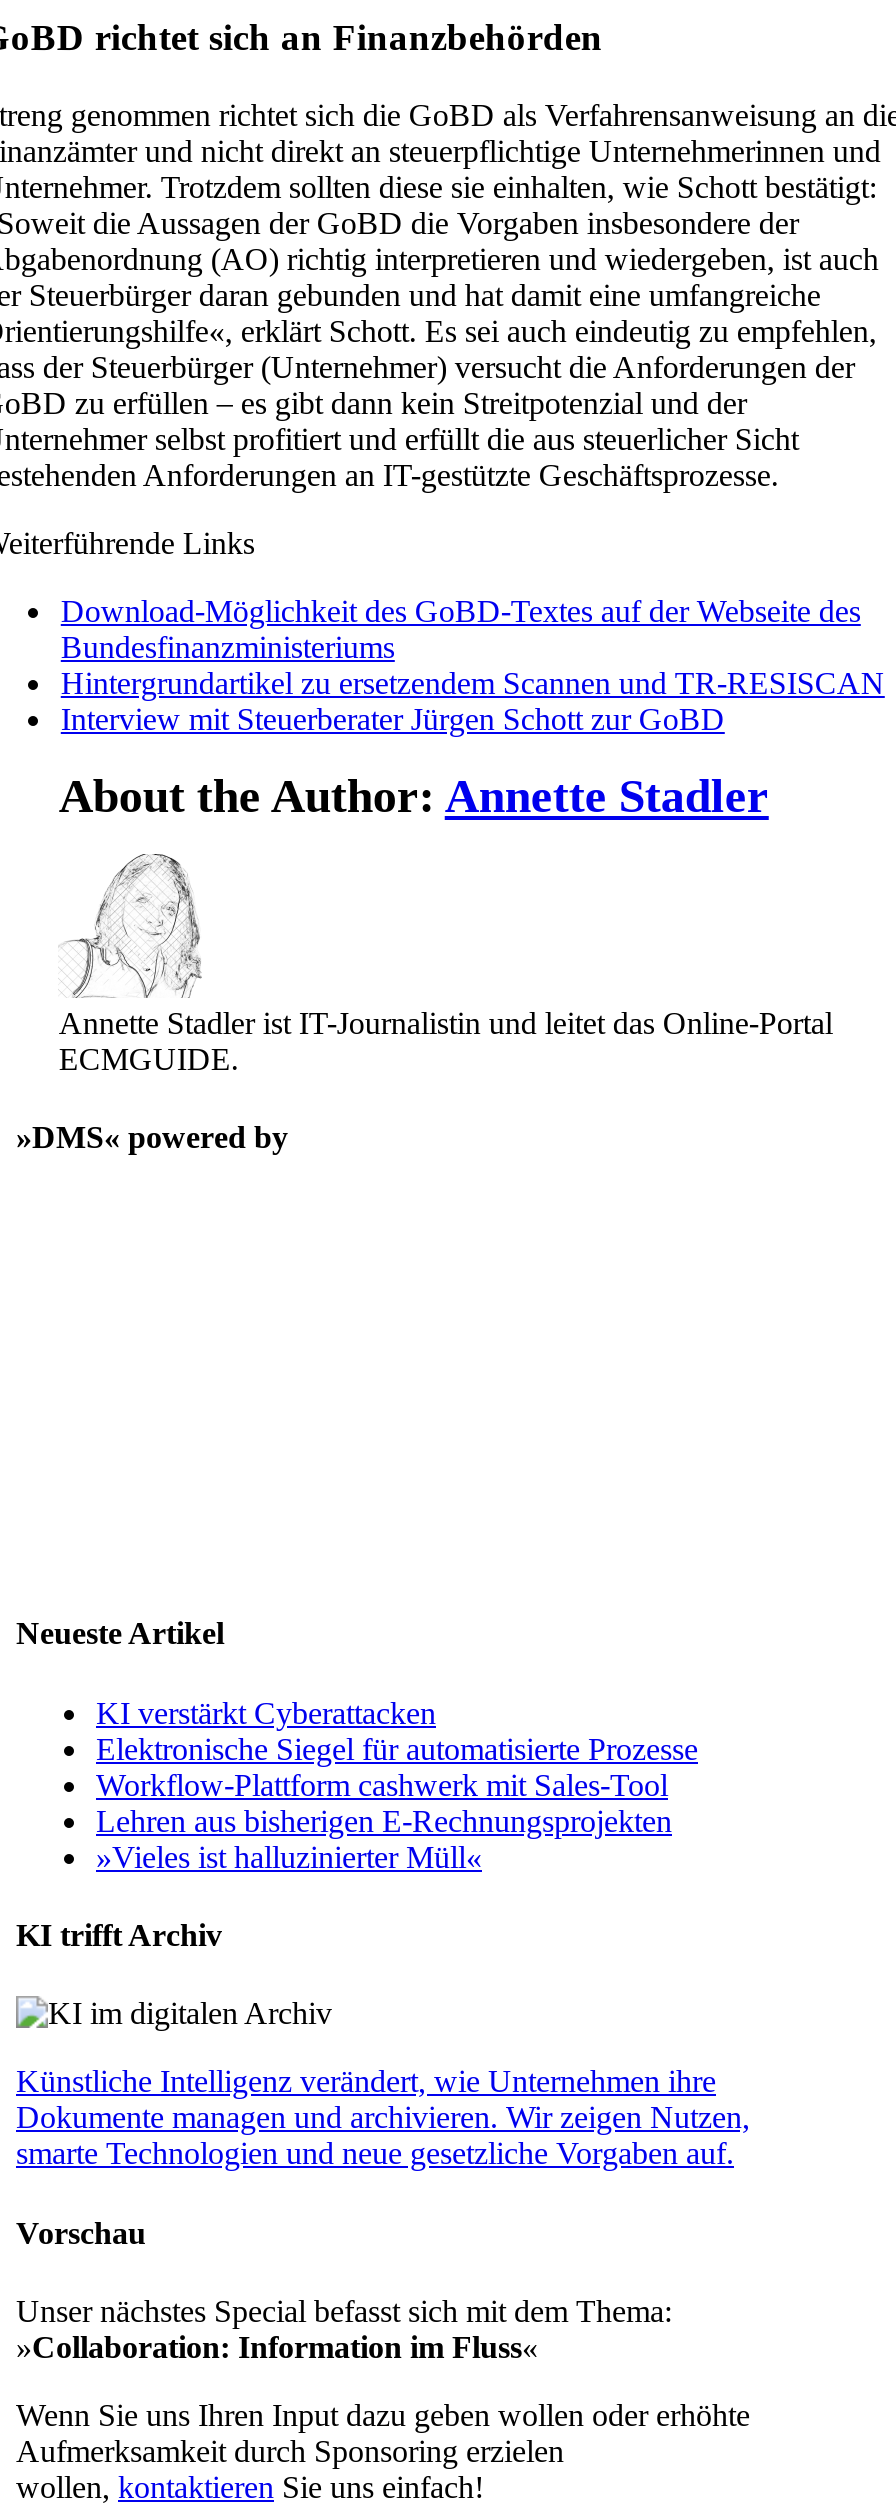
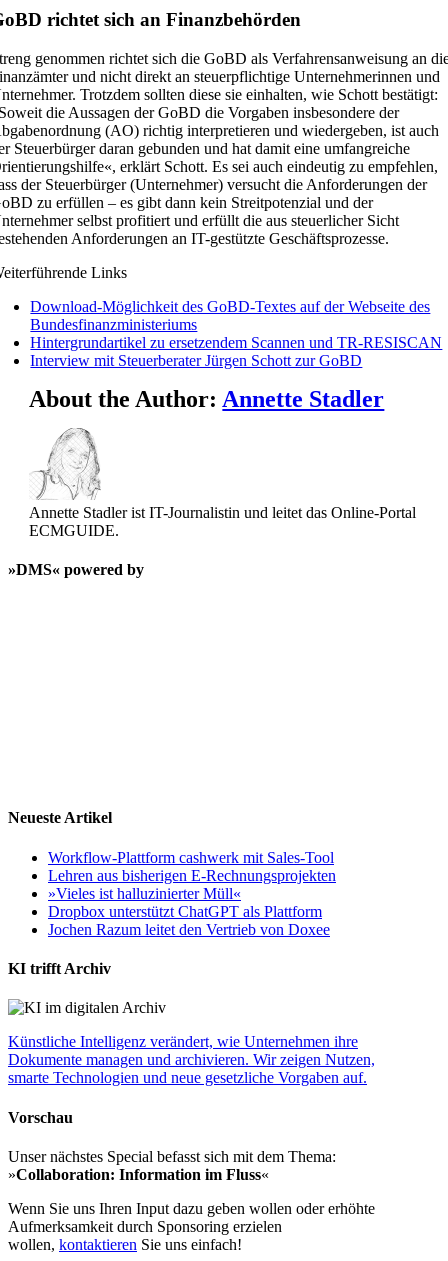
- KI verstärkt Cyberattacken
- Elektronische Siegel für automatisierte Prozesse

moved up: Workflow-Plattform cashwerk mit Sales-Tool | Lehren aus bisherigen E-Rechnungsprojekten | »Vieles ist halluzinierter Müll«

+ Dropbox unterstützt ChatGPT als Plattform
+ Jochen Razum leitet den Vertrieb von Doxee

Exercise directions:
Above are the records; copy them exactly without the pictures.

Solution to this problem:
- KI verstärkt Cyberattacken
- Elektronische Siegel für automatisierte Prozesse

moved up: Workflow-Plattform cashwerk mit Sales-Tool | Lehren aus bisherigen E-Rechnungsprojekten | »Vieles ist halluzinierter Müll«

+ Dropbox unterstützt ChatGPT als Plattform
+ Jochen Razum leitet den Vertrieb von Doxee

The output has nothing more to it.